IN 1908 Irish accountant Percy Ludgate, working in Dublin, designed a general purpose programable computer about which he published "On a proposed analytical engine," Scientific Proceedings of the Royal Dublin Society, n.s., 12 (1909-10) 77-91. This described "the result of about six years' work, undertaken . . . with the object of designing machinery capable of performing calculations, however, intricate or laborious, without the immediate guidance of the human intellect" (p. 77).

Ludgate's efforts followed about eighty years after Babbage began designing his Analytical Engine, and although Ludgate knew nothing of Babbage's work until after he had completed the first design of his own machine, he was "greatly assisted in the more advanced stages of the problem by, and [received] valuable suggestions from, the writings of that accomplished scholar" (p. 78).

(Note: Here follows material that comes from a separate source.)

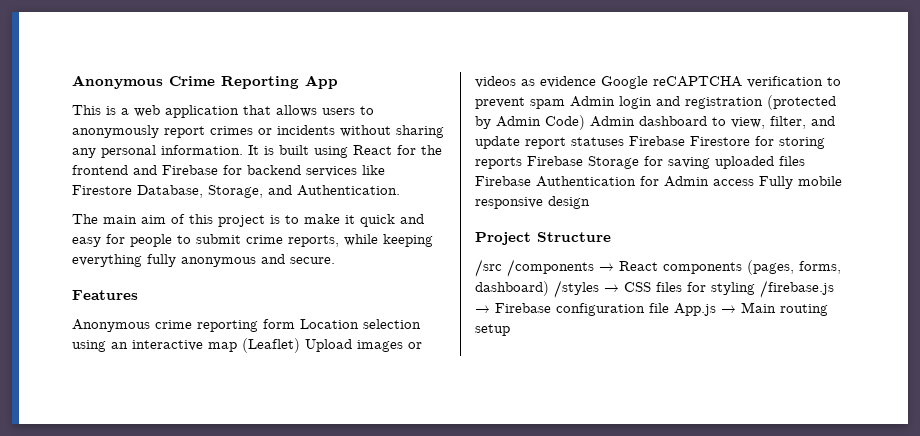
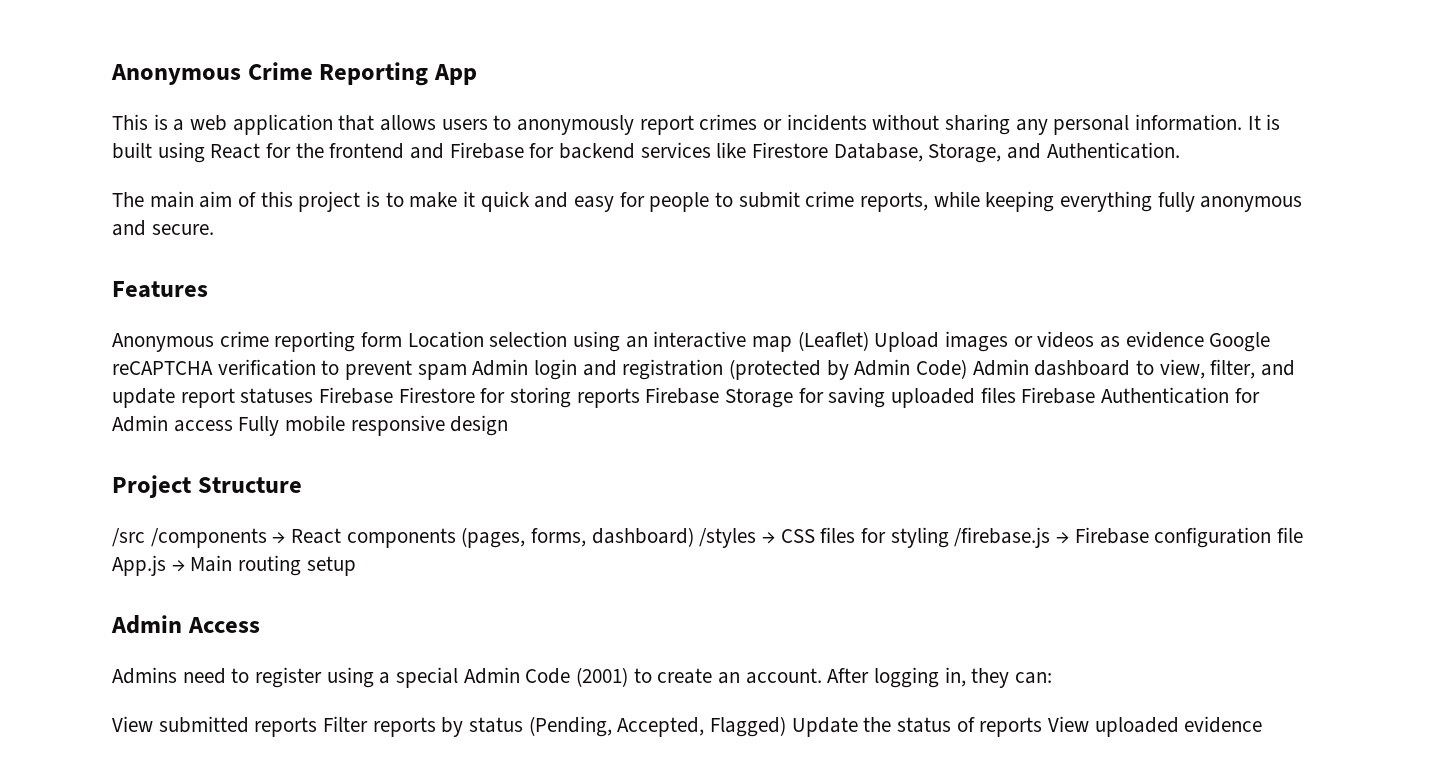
+ Admin Access
+ Admins need to register using a special Admin Code (2001) to create an account. After logging in, they can:
+ View submitted reports Filter reports by status (Pending, Accepted, Flagged) Update the status of reports View uploaded evidence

Ludgate was the only person to attempt to build a general purpose programable computer between Babbage and Howard Aiken, whose Harvard Mark I became operational in the early 1940s. Ludgate's machine, as designed, was much smaller than Babbage's, handling 192 variables of 20 figures each compared to Babbage's 1000 variables of 50 figures each, and using "shuttles" to store the variables instead of Babbage's bulkier columns of wheels.  Ludgate was never able to obtain funding to build his machine and he died at the early age of 39. His drawings of his machine were lost; the only records are in his 1909-10 paper, and in a very brief account embedded in Ludgate's report on automatic calculating machines published in the 1914 Handbook of the Napier Tercentenary Celebration (also issued as Modern Instruments and Methods of Calculation). Randell, Origins of Digital Computers (3d ed.) 73-87 reprints the text. Norman, From Gutenberg to the Internet (2005) Reading 6.3 reprints Ludgate's 1914 article.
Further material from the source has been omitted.